Down to the final character, output the records below as they stand.

### [INFORMATION PROVIDED]
========================================================================

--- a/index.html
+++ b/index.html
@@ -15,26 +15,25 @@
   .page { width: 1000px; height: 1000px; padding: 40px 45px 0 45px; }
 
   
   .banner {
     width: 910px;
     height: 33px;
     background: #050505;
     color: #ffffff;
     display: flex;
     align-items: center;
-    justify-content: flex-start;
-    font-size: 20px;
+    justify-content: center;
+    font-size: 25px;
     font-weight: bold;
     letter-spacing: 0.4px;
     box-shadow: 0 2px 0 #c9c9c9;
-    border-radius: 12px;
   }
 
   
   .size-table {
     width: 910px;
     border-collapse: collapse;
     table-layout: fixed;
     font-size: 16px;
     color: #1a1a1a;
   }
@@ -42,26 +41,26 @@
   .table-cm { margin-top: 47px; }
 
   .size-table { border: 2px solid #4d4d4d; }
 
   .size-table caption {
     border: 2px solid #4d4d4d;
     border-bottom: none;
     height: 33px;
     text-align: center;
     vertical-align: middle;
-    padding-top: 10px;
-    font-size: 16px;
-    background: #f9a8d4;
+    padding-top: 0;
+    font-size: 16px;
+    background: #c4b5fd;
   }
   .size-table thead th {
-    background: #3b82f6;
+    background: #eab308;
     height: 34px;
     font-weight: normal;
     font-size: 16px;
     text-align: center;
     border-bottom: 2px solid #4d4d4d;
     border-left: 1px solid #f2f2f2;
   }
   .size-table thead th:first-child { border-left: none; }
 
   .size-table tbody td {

========================================================================

### [SOLUTION TO THIS TASK]
--- a/index.html
+++ b/index.html
@@ -15,26 +15,25 @@
   .page { width: 1000px; height: 1000px; padding: 40px 45px 0 45px; }
 
   
   .banner {
     width: 910px;
     height: 33px;
     background: #050505;
     color: #ffffff;
     display: flex;
     align-items: center;
-    justify-content: flex-start;
-    font-size: 20px;
+    justify-content: center;
+    font-size: 25px;
     font-weight: bold;
     letter-spacing: 0.4px;
     box-shadow: 0 2px 0 #c9c9c9;
-    border-radius: 12px;
   }
 
   
   .size-table {
     width: 910px;
     border-collapse: collapse;
     table-layout: fixed;
     font-size: 16px;
     color: #1a1a1a;
   }
@@ -42,26 +41,26 @@
   .table-cm { margin-top: 47px; }
 
   .size-table { border: 2px solid #4d4d4d; }
 
   .size-table caption {
     border: 2px solid #4d4d4d;
     border-bottom: none;
     height: 33px;
     text-align: center;
     vertical-align: middle;
-    padding-top: 10px;
-    font-size: 16px;
-    background: #f9a8d4;
+    padding-top: 0;
+    font-size: 16px;
+    background: #c4b5fd;
   }
   .size-table thead th {
-    background: #3b82f6;
+    background: #eab308;
     height: 34px;
     font-weight: normal;
     font-size: 16px;
     text-align: center;
     border-bottom: 2px solid #4d4d4d;
     border-left: 1px solid #f2f2f2;
   }
   .size-table thead th:first-child { border-left: none; }
 
   .size-table tbody td {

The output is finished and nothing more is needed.